Director of Sales, formerly CEO... at least he figured out his priorities



To: David Howe who wrote (63193)11/20/2001 4:47:29 PM
From: Bill Fischofer  Respond to of 74651
 
Re: Open Source Limits

Without a viable source of commercial profits the real question becomes "Who will write this code"? As far as I can tell, their are four sources of "subsidized development" that Linux can look to and each has its strengths and weaknesses. The four are:

1. Universities. Obviously the key strength here is an inexhaustible labor pool and a considerable amount of brainpower to match that brawn. The downside is that universities are attracted to projects of "academic interest" rather than commercial value and such interests tend to be both narrow and subject to shifting fashion. For example, there is little academic interest in mundane things like creating device drivers for every new piece of hardware that shows up, or in regression testing to ensure that the latest enhancement works well with software created by the graduating class of two years ago. Such "fit and finish" work accounts for a huge percentage of the costs of making a viable commercial product but it is not something that universities should be spending their time doing.

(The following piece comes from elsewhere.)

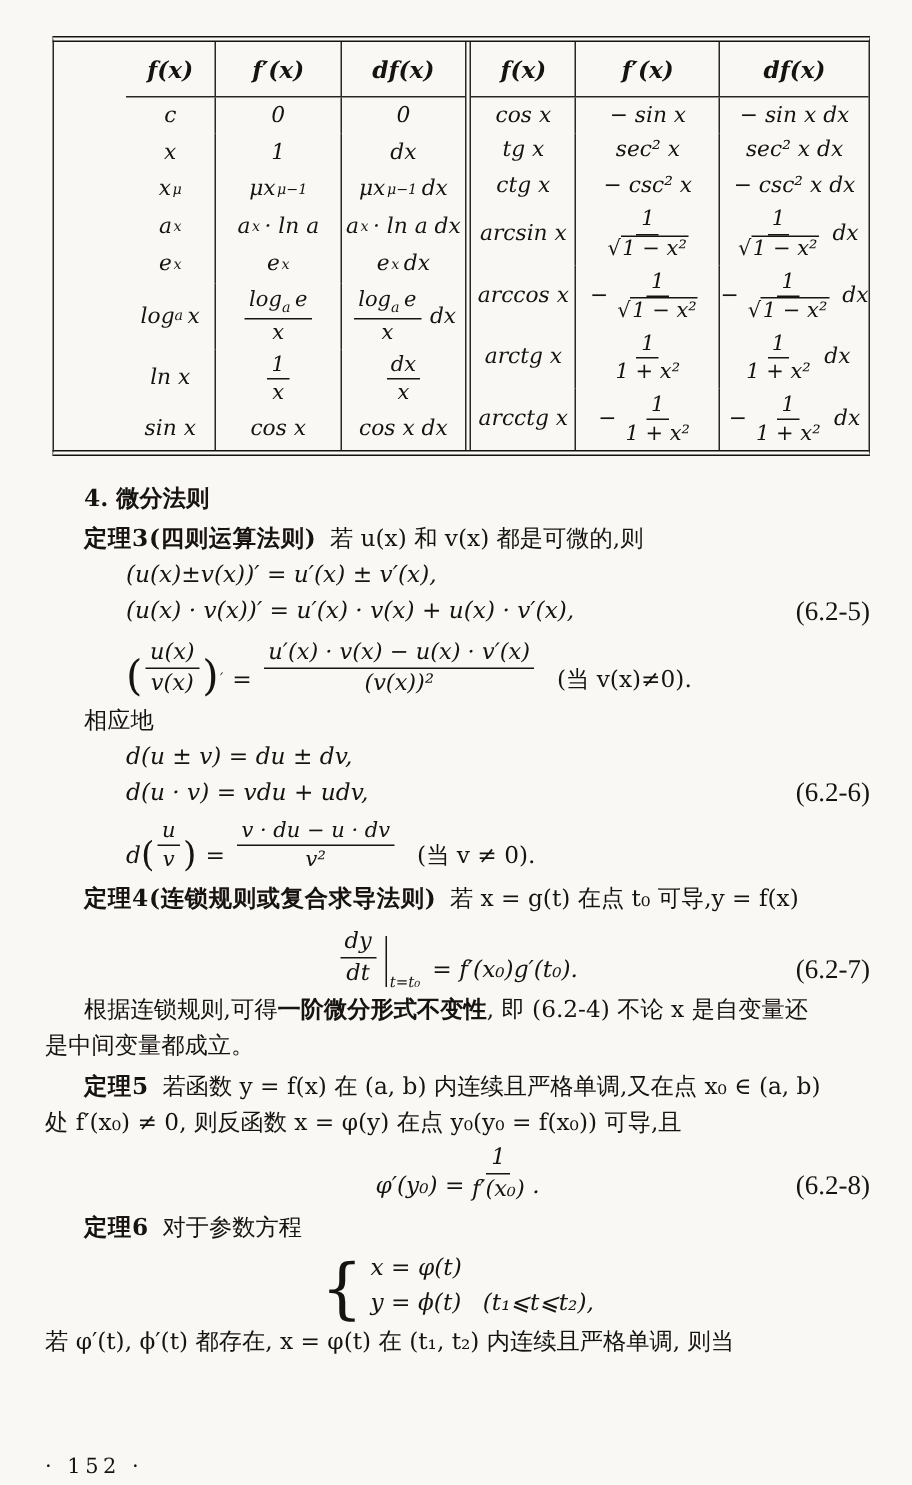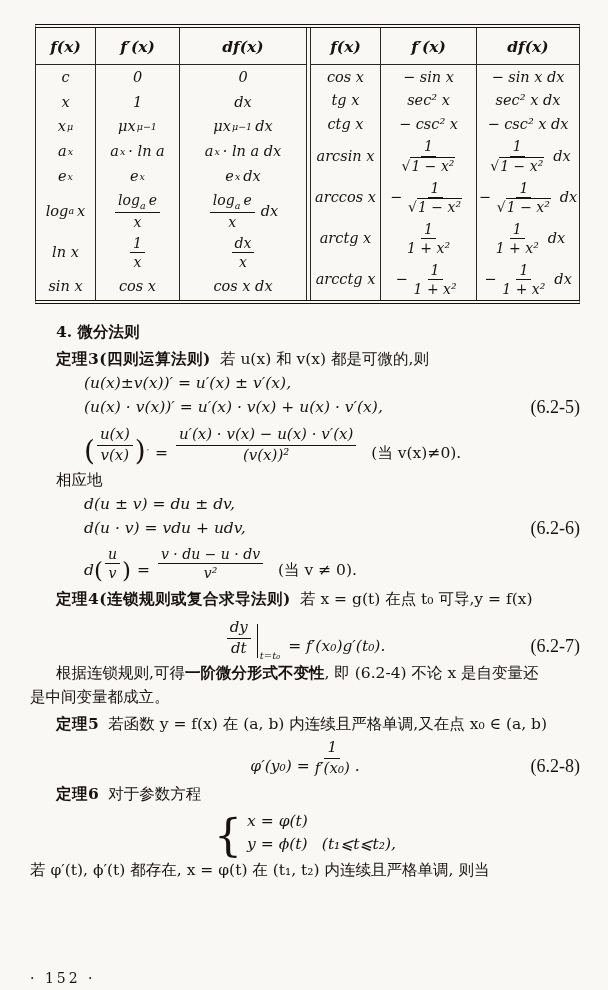"f(x)" .table-wrap { padding-left: none -> 48px }
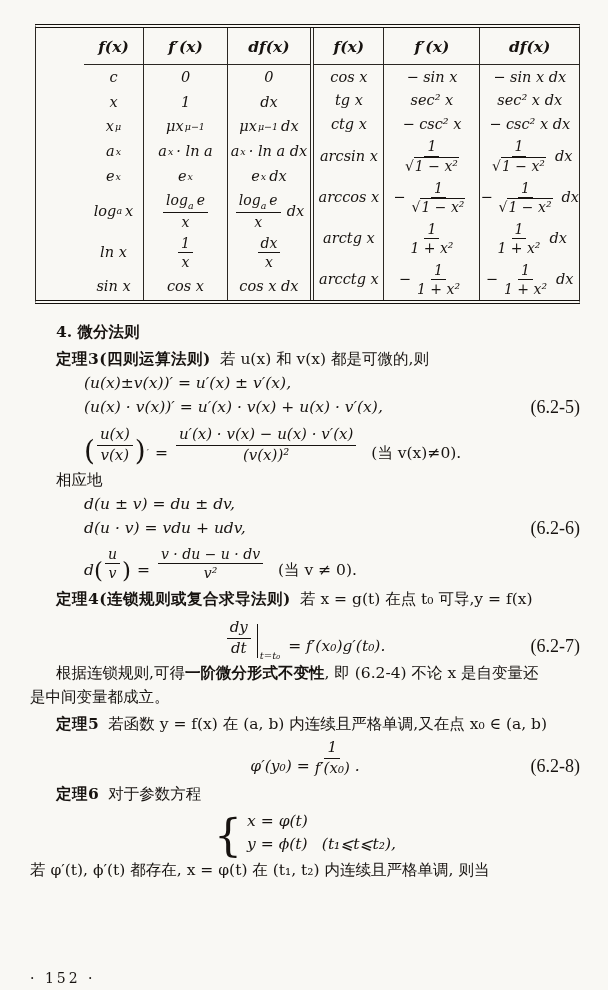"处 f′(x₀) ≠ 0, 则反函数" div.pline { html: none -> <div>处 f′(x₀) ≠ 0, 则反函数 x = φ(y) 在点 y₀(y₀ = f(x₀)) 可导,且</div> }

2. Government laboratories and agencies. Outfits like Sandia, NSA, etc. love Linux because they can control everything (plusses for security) and can add all sorts of specialized capabilities needed for their unique applications. Some of these certainly have larger commercial application (e.g., Linux clusters) but most of these enhancements tend to be very specialized and buried within classified projects.

3. Embedded systems. Here again the attraction is cost and control and the development is subsidized by the hardware. But once again these tend to be very specialized applications and are also subject to protective control. Sure, a TiVo box may be running Linux on the inside, but does that mean that TiVo is making all of its software available for free so that anyone can clone a TiVo box on the cheap without having to buy their product? Not really.

4. Commercial hardware vendors. This is where companies like IBM fit in. Their main interest is selling their hardware and Linux is simply a means to that end. But they walk a delicate line between providing needed enhancements for commercial viability and competing against themselves. The jury is still out here as to where this will lead. Certainly IBM intends to use Linux as a weapon against SUNW, but IBM itself has no interest in seeing Linux obviate the need for its proprietary hardware.